Data records section start

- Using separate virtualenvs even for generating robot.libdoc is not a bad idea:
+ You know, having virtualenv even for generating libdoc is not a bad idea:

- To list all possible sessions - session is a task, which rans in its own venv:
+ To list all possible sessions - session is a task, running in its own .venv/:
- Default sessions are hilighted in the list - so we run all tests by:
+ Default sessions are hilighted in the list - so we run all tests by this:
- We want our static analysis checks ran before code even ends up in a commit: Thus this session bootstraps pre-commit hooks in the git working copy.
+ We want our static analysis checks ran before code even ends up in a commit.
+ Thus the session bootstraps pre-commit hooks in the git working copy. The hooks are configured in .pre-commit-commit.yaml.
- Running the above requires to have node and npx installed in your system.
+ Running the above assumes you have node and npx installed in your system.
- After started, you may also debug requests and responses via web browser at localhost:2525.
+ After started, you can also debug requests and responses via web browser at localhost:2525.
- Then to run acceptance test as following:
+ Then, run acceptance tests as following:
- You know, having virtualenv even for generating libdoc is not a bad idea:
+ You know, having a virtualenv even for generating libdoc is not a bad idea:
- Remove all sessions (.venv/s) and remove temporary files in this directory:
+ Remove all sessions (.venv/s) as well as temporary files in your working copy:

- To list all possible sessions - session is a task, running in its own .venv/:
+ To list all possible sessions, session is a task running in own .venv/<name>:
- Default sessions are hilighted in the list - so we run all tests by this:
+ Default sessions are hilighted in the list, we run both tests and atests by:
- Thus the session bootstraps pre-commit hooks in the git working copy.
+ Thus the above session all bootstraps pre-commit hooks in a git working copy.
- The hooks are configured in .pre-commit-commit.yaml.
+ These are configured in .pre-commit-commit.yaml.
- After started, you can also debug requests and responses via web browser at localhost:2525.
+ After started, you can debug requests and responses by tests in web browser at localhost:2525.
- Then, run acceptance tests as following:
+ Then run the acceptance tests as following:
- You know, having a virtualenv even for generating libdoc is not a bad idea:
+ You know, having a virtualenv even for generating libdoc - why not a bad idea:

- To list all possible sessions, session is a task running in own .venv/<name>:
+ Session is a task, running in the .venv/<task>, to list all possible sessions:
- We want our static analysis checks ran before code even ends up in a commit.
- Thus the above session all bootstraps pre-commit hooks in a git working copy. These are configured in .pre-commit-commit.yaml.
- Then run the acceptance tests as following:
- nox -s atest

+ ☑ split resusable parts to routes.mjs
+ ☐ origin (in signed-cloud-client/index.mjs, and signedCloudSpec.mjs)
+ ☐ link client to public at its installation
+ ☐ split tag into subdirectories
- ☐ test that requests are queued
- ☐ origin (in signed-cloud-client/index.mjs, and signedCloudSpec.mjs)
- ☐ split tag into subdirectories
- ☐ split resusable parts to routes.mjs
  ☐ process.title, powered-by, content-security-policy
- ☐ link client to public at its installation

Data records section end

## About this task
Beginning at the line with "- ☐ origin (in" and ending at the last line of the entries, print every line exactly.

## Response to the task
- ☐ origin (in signed-cloud-client/index.mjs, and signedCloudSpec.mjs)
- ☐ split tag into subdirectories
- ☐ split resusable parts to routes.mjs
  ☐ process.title, powered-by, content-security-policy
- ☐ link client to public at its installation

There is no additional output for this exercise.